АФРОДИТА: Ты вызываешь у меня отвращение.
— Родопис просила меня прийти к тебе, сестра. Она сказала, чтобы я помог тебе всем, что будет в моих силах.
— Ну и ну, какие перемены!
— Ты недооцениваешь Родопис, Сапфо. Она повзрослела. Она уже больше не та Родопис, которую мы знали в Навкратисе. Теперь она порядочная женщина. Я думаю — сказывается мое влияние.
— Она явно выросла, — сказалая. — Вернее, раздалась.
— Это, наверно, после родов. Беременность не пошла ей на пользу. Со временем она станет прежней. Я уверен.
Я посмотрела на брата. Неужели боги отдали все мозги женщинам, а мужчинам не оставили ничего? Или, может быть, весь ум у них выходит через фаллос? Нет. Алкей был умен. Эзоп был умен. Даже Хирон был умен. Только вот мой брат весь свой ум пустил коту под хвост.
— Давай не будем говорить о твоей законной жене и о ребенке, которого она выкупила у какой-то рабыни, а сделала вид, что это плод ее нечистого чрева.
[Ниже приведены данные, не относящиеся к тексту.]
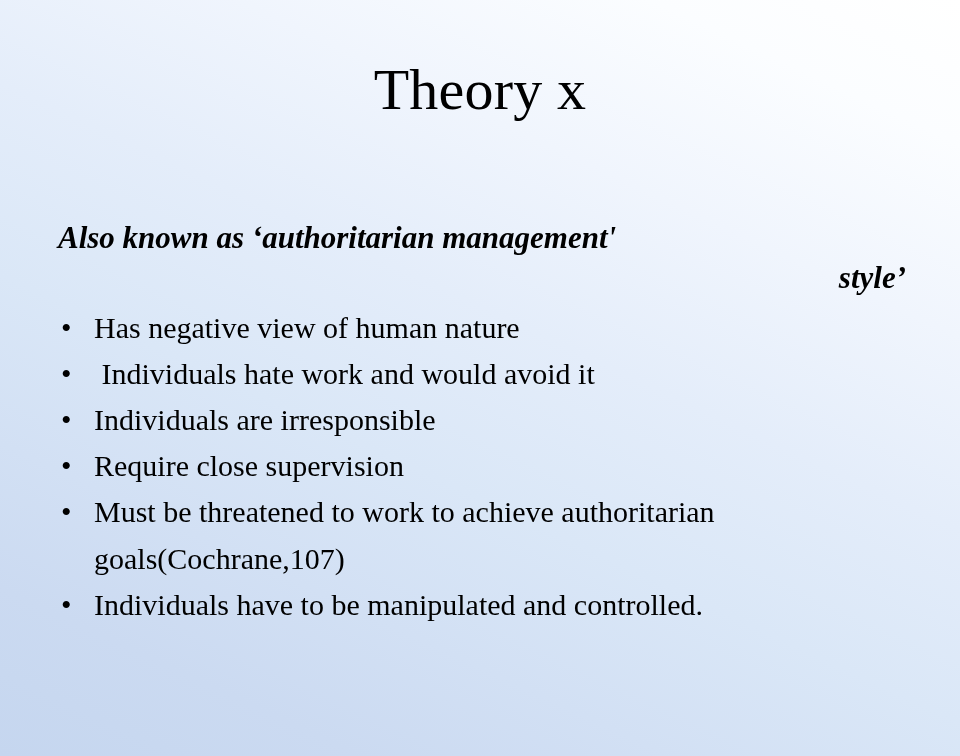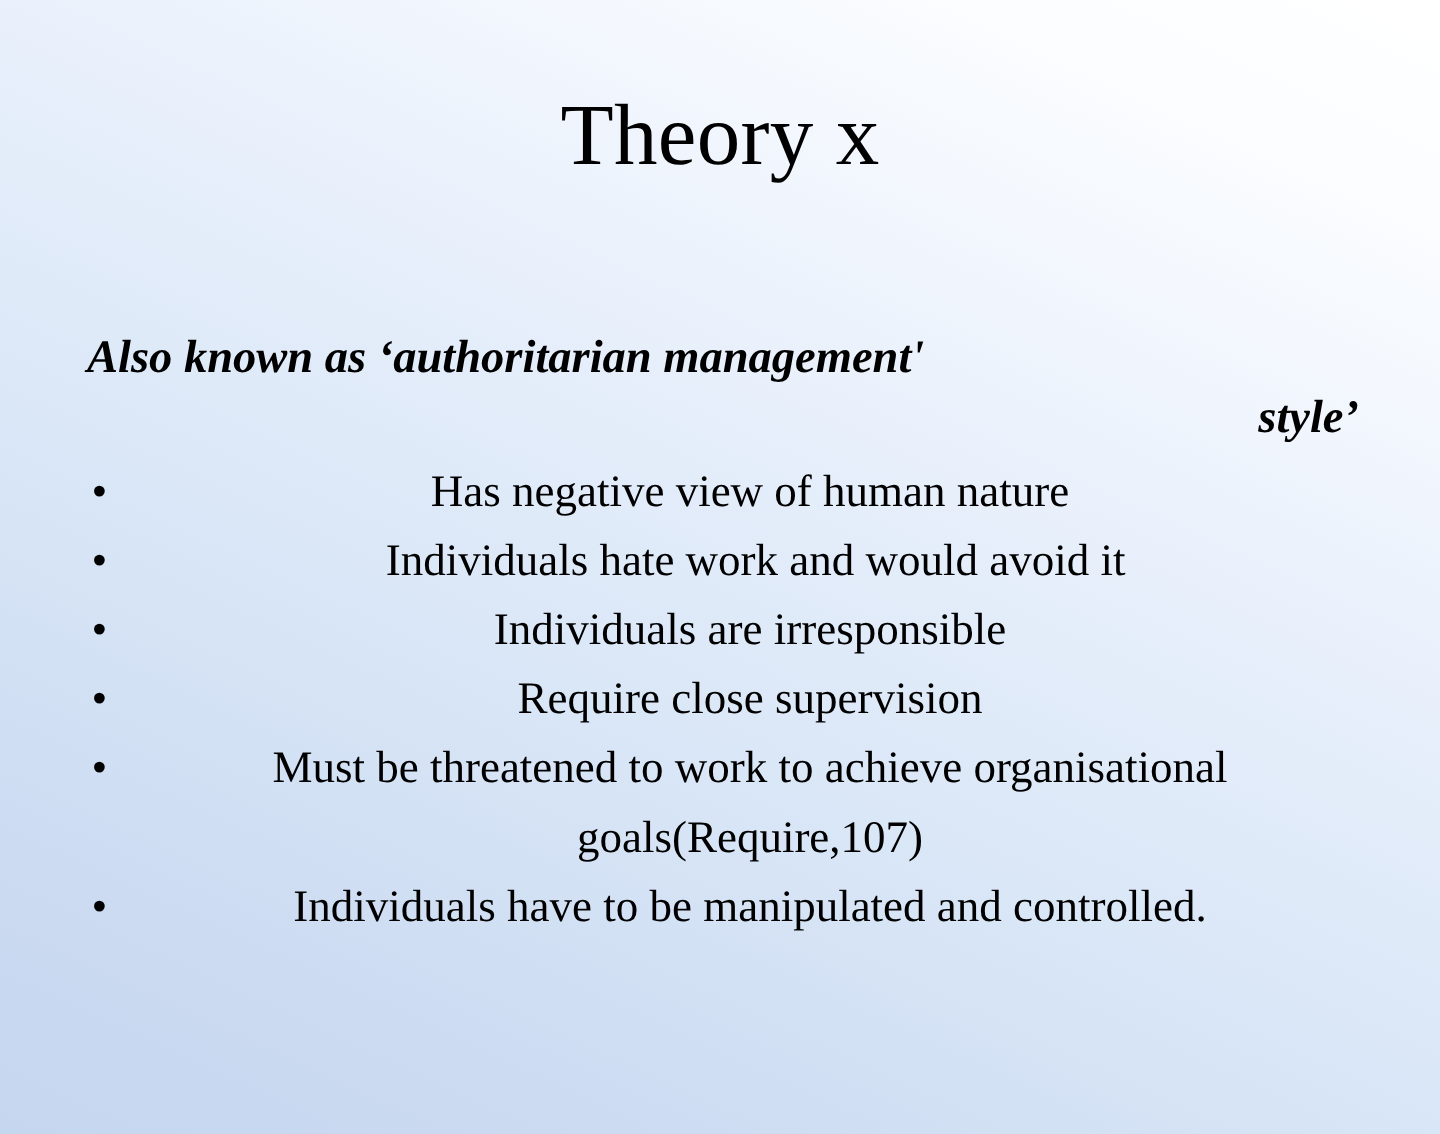--- a/index.html
+++ b/index.html
@@ -85,7 +85,6 @@
   .bullet-text {
     display: block;
     white-space: pre-wrap;
-    text-align: center;
   }
 </style>
 </head>

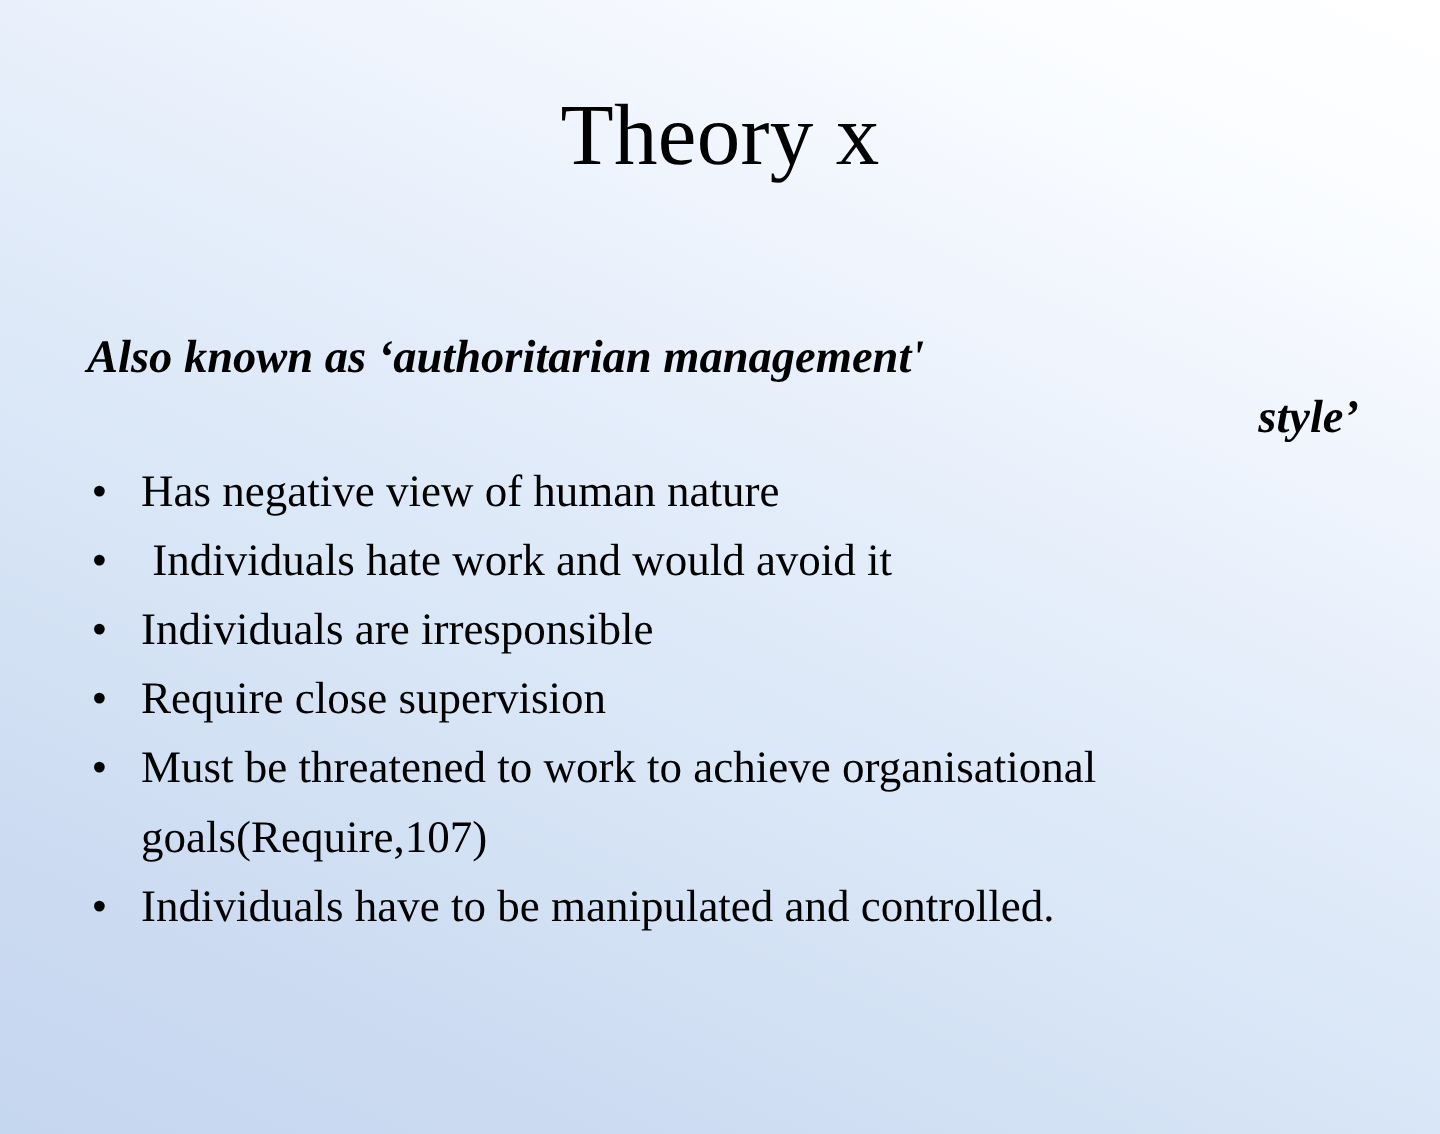--- a/index.html
+++ b/index.html
@@ -125,7 +125,7 @@
 
       <li class="bullet-item">
         <span class="bullet-marker">•</span>
-        <span class="bullet-text">Must be threatened to work to achieve organisational goals(Require,107)</span>
+        <span class="bullet-text">Must be threatened to work to achieve authoritarian goals(Cochrane,107)</span>
       </li>
 
       <li class="bullet-item">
— Сапфо, это мой собственный любимый сын.
— Не хочу тебе лгать, Харакс. Честность добра. Это единственная известная нам доброта. Я буду чтить моего племянника, каким бы способом Родопис им ни обзавелась. Он моя родня. Как и ты. Ты знаешь, зачем я тебя вызвала?
— Нет.
— Давай вспомним твое рабство в Навкратисе много лет назад. Ты обещал быть моим вечным должником и, когда придет время, вернуть долг. Ты сдержишь слово или умрешь и отправишься прямиком в темную яму вместе с другими предателями?
Харакс смотрел на меня с недоумением. Но прошлое постепенно вернулось к нему. Мнемозина, богиня памяти, его таки нашла.
— Я помню, сестра. И что ты просишь?
— Отвези мою ученицу Дику в Митилену. Сделай это тайно. Никому не говори — даже твоей жене Родопис. Ты можешь это сделать?
— А если она начнет спрашивать?
— Будь сильным. Молчи. Сохрани хоть одну тайну в своей жизни. Ты мужчина или нет?
— Конечно, я мужчина!
— Тогда сделай хоть раз что-нибудь, не спрашивая ее разрешения. Я ведь была твоей сестрой еще до того, как она стала твоей женой. Помнишь, как мы играли в Эресе, когда были маленькие? Помнишь, у нас была такая игра: вот придут афиняне и обратят нас в рабство?
Харакс опустил голову. Он не мог смотреть мне в глаза.
— Помню, сестра.
— Тогда ради нашей преданности друг другу, нашего родства, ради всех богов отвези эту девушку к Артемисии, не говоря ничего Родопис.
— Хорошо, Сапфо.
— Ты клянешься священной честью нашего отца?
— Клянусь, Сапфо.
— Ты клянешься памятью нашей возлюбленной матери?